É certo que muita pontuação expressiva se faz sem estilo e que muito estilo se faz sem ela, mas parece-me bacoco pensar que as duas coisas são proporcionalmente inversas.
 
Leio com frequência recomendações do género: «Não ponha nada entre parênteses que consiga pôr entre travessões, e se consegue pô-lo entre travessões é porque consegue pô-lo entre vírgulas.»*
Os constrangimentos apelam ao engenho, mas isso, em si, não é estilo é mero exercício. O estilo, quando existe, pode ser extrovertido de muitas maneiras, sem pontos exclamativos ou com mil. 

 Se temos fome e há um bolo à nossa frente, porque não comê-lo? Se nos fazem falta os dois pontos, porque havemos de os reter no bolso a bem de um qualquer ideal estético? Pode ser precisamente esse o sinal que nos leva lá!

É por causa dos excessos que almas mais sensíveis apelam à abstinência.** Não devemos ficar presos a exortações pretensiosas, mas também será avisado não cair em exageros. Um ponto de exclamação mostra surpresa, dois mostram muito mais, três é um viva! e quatro é demência. Reticências sem fim são suspiros pueris, pontos de interrogação sucessivos costumam ser desnorte, parêntesis desnecessários são falta de jeito e travessões só porque sim costumam dar asneira. Assim, o que importa é saber o que se está a fazer e porquê. Pontue como quiser, mas com consciência. Saiba o valor de cada sinal e saiba porque o pôs lá. Faça como entender, só não o faça à sorte. 

Os extremos raramente ficam bem, nisso podemos todos concordar, já que quase sempre significam desarmonia. De resto, desde que se cumpram as regras básicas e se diga exatamente o que se quer dizer com ela, a pontuação é para ser usada a gosto. Entre o minimalismo da nouvelle cuisine e a abundância da paelha de Villarriba, há um leque de sabores que devemos poder provar sem complexos. Menos nem sempre é mais. Quanto mais sinais de pontuação, mais combinações possíveis, maior diversidade, mais escolha, mais liberdade. Basta encontrar o ponto de equilíbrio. 

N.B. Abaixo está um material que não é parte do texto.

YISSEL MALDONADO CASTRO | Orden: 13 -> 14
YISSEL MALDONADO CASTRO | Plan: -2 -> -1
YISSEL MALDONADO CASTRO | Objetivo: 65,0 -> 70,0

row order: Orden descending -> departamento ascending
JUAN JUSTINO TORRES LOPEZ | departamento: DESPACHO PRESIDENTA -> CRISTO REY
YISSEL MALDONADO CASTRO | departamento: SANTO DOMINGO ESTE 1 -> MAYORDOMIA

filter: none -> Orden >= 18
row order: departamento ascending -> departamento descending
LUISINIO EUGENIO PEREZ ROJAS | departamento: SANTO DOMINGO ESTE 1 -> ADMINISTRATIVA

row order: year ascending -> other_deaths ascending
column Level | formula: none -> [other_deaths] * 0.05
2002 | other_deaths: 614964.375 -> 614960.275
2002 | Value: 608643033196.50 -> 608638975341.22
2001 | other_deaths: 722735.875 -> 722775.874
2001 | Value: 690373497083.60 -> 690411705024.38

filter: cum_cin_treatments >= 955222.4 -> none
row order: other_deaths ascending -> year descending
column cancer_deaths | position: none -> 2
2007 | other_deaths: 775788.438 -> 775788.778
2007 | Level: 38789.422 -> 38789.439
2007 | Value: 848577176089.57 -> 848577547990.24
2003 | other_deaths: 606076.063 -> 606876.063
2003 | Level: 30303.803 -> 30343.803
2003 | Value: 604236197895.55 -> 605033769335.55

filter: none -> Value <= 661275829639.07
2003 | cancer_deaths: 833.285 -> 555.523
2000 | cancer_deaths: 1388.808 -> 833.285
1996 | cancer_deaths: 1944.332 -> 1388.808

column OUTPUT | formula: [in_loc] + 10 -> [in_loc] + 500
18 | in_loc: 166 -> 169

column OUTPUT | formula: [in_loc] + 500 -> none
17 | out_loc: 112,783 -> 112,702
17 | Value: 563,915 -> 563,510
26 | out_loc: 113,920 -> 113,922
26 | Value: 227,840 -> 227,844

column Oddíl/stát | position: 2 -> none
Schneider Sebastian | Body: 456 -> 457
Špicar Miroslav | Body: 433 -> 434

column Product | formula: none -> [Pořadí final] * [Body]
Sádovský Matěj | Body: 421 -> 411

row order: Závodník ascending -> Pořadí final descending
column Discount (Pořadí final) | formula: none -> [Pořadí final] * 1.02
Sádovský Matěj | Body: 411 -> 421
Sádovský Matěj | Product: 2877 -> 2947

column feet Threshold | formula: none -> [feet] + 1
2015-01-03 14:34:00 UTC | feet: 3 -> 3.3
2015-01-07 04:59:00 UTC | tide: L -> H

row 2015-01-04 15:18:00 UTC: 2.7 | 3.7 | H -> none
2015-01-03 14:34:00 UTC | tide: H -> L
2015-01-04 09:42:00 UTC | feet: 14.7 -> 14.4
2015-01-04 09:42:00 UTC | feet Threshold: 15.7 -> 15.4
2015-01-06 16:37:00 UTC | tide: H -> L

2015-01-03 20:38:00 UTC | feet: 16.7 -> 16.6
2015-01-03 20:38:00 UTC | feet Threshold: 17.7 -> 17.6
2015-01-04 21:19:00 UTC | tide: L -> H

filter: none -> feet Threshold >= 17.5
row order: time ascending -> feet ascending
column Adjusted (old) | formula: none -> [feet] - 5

E se no fim tiver dúvidas, pergunte a um revisor, a um editor, a um amigo ou conhecido se o prato está bem temperado, se precisa de mais sal ou se é preciso emendar a mão.


* Há também muitas recomendações parecidas relativas a aspas, itálicos, sublinhados e negritos.
** Perdi a conta ao número de vezes que li coisas do género: «Desculpa… estou atrasada!?!?!! Fiquei presa no trânsito..... nem sei o que dizer??!?!!!........» Naturalmente, torna-se mais difícil levar a sério quem se exprime assim do que quem opta por uma via mais sóbria…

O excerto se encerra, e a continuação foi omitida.